Every player starts off as an Adventurer, the most basic class in Nostale. As an Adventurer, you can learn the basic skills and even gain plus skills for a certain price. Once you reach the required level, you can promote to either one of the three classes, that is – swordsman, archer or sorcerer. 

*Swordsman:     *Swordsmen have the highest HP in the game, making them a formidable force to reckon with. This class specializes in melee attacks and these players are the best tanks in the game. Weapons include swords and crossbows as primary and secondary respectively. The only downside is their low MP.
*Archers:     *Archers have an average amount of HP and MP. They specialize in long-range attacks. Speed and range are their forte. From a distance, archers can be deadly. Weapons include bows and daggers.
*Sorcerers:     *Sorcerers are those that dabble in magic. Do not be fooled by their low HP, their high MP and magic attack skills can leave you in a haze. Weapons include wands and spell-guns.
*Features:*
*Free to Play* for lifetime. Nostale india is a free server and contains no subscription fee. 

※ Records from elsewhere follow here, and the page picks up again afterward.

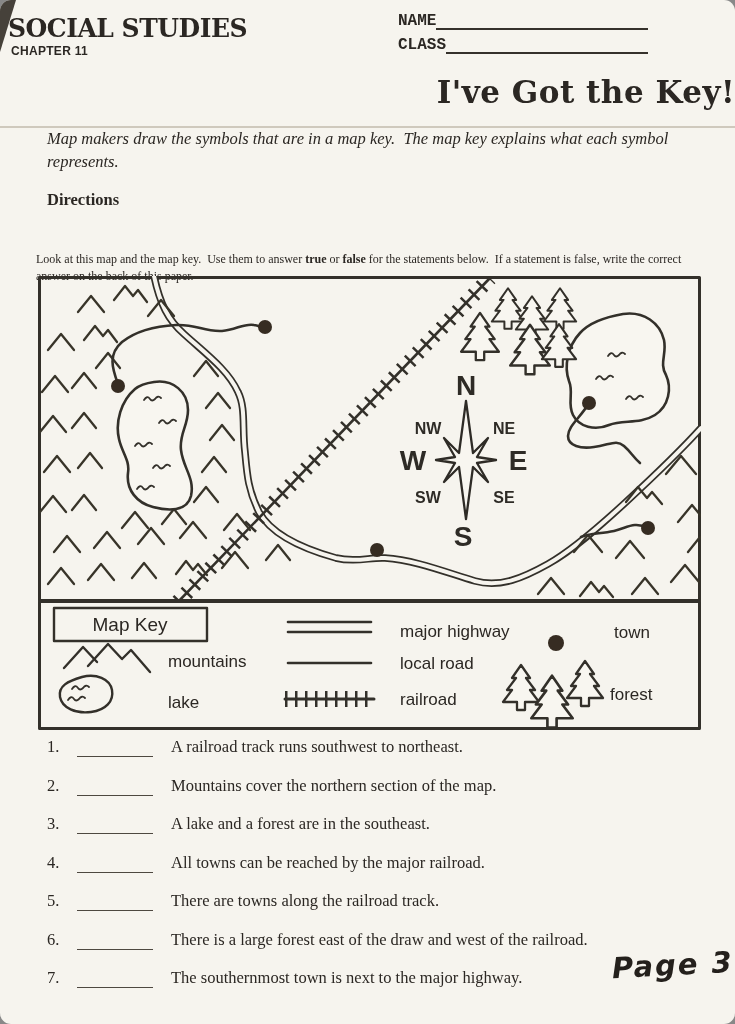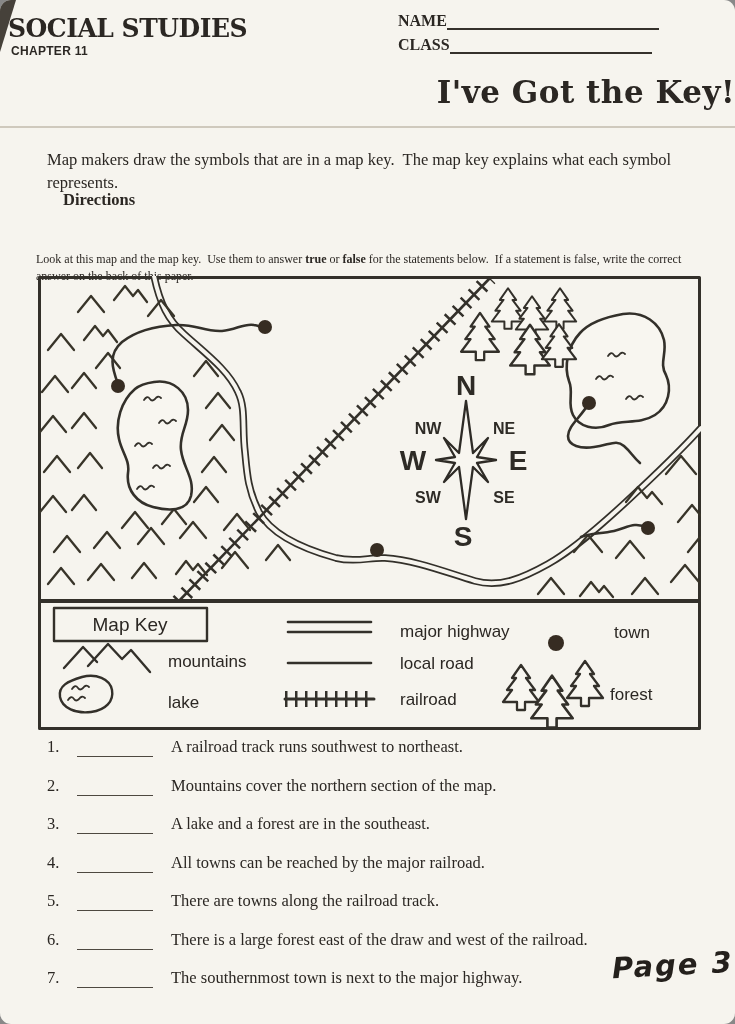"NAME" .namefield { font-family: Liberation Serif, serif -> Liberation Mono, monospace }
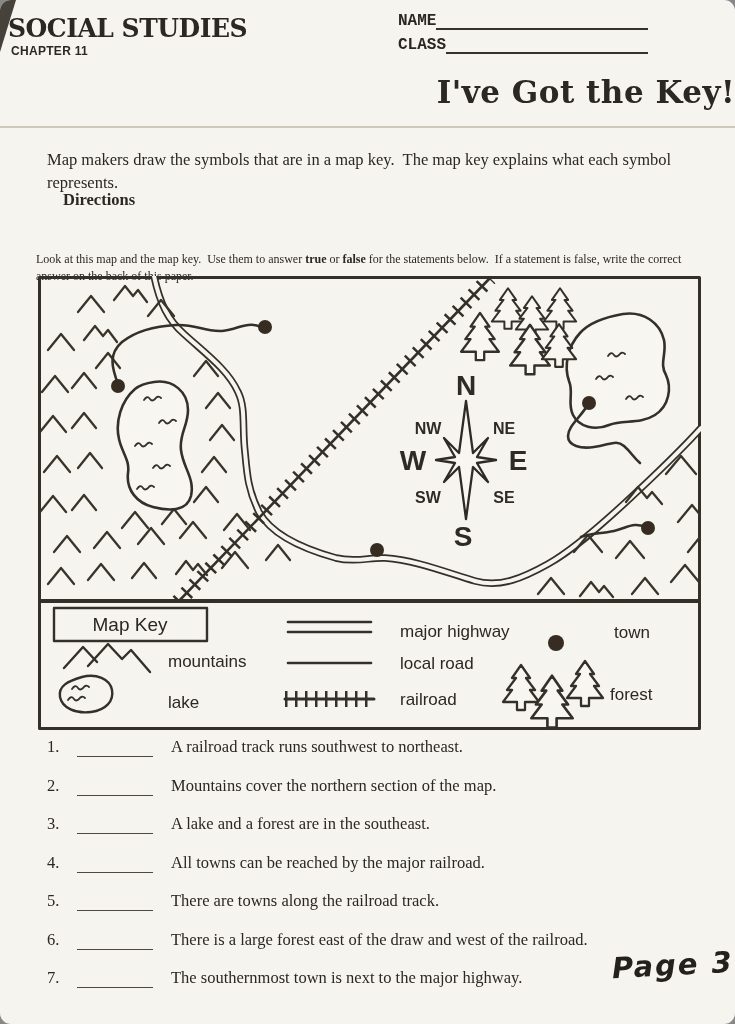"Map makers draw the symbols" .intro { font-style: none -> italic; top: 148px -> 127px }
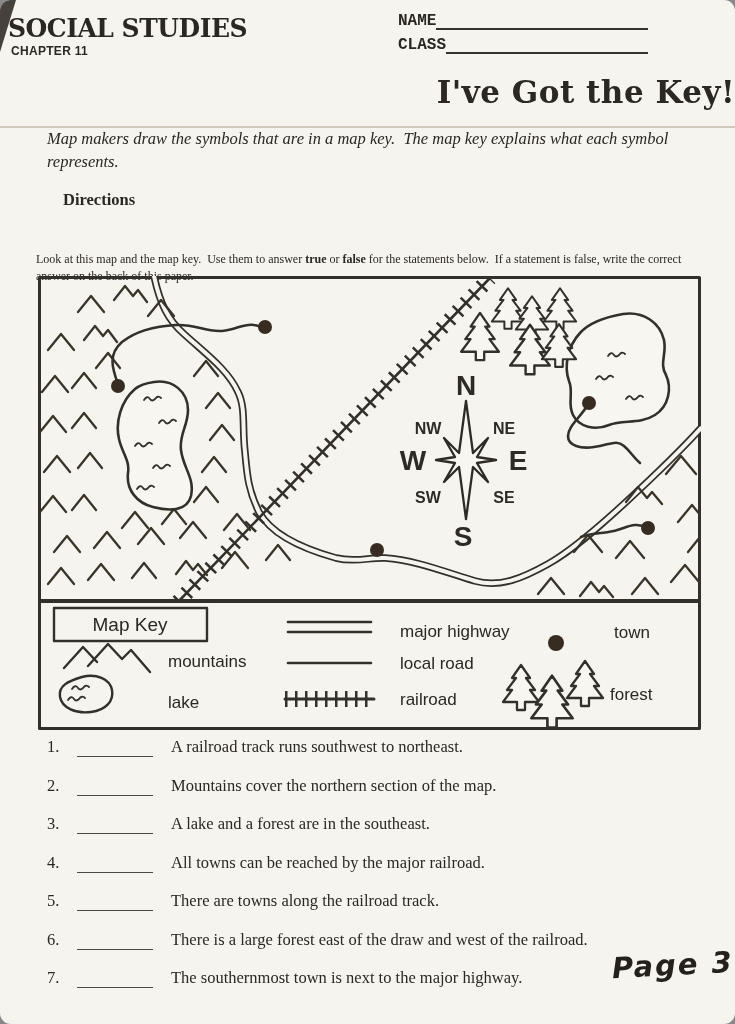"Directions" .dirhead { margin-left: 16px -> none }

*A rich and colossal sprawling world* with various different places, where a huge number of players can meet, interact, team up and even fight each. Explore and have new experiences!
*An involving, exciting and humorous storyline* that plunges you into the fantastic world of Nostale. Travel the lands and lay waste to the hordes of devils that have ravaged the lands, assist the people of Milano village as they battle other races for their very survival.
*Enjoy endless character customization*. Choose from clothes, accessories, weapons and equipment to make your distinctiveness stand out. A flexible skill system allows you to learn and remove skills that you want. The choice is yours!
*Bright and colorful anime inspired graphics* coupled with an extremely user-friendly interface and simple gameplay mechanics lets you have more fun!
*Three character classes –* swordsman, archer and sorcerer, each with its own look, weapons, equipment and skills. Start as an ‘Adventurer’, evolve into one of the three classes, and then later into ‘Specialist’ classes with the aid of Specialist cards.
*Nosmates!* A unique companion feature of Nostale that allows you to capture creatures you find and make them pets. Give them commands and they will aid you in combat, as long as you keep them happy! Partners are NPC characters that join you on certain missions and quests.
*SCREENSHOTS OF THE GAME:

 *games.sify.com/mmog/nostale/images/screenies/20080311-4-pinjamanda.jpg

 *games.sify.com/mmog/nostale/images/screenies/20080312-27-kenzi.jpg

 *games.sify.com/mmog/nostale/images/screenies/20080312-69-kenzi.jpg

 *games.sify.com/mmog/nostale/images/screenies/20080312-71-kenzi.jpg*


----------



## kumarmohit (Apr 29, 2008)

Still looks like anime!
Anyway ordering discs now


----------



## Faun (Apr 29, 2008)

does this work in linux, as am in linux most of the time


----------



## dheeraj_kumar (Apr 29, 2008)

does this have any zomg uber leet hacks?

oh yeah, you have competition, nostale. look at my siggy for details any mmorpg can be OWNED by maplestory 

www.maplestory.nexon.net

I'll try nostale and post review, gj


----------



## talkingcomet (May 2, 2008)

ordered the cd..
wil try it out!!
but am a die hard RO fan!!


----------



## kumarmohit (May 3, 2008)

got the discs, installed it bu I am having glitches logging in.


----------



## casanova (May 6, 2008)

Will download it tonight. Would start off by Saturday night. No, my download speeds are not that bad, just that I have exams on Friday and Saturday.


----------



## DeXt0R (Aug 17, 2008)

Where is the server hosted?
Hardware Specs?
Are there bots available?


----------



## dheeraj_kumar (Aug 17, 2008)

Bleh...

Play the game and you'll see that graphics glitch in my 7300GT, its fast allright, but too much gfx glitches. 

As for bots... put a brick on your space bar. Seriously


----------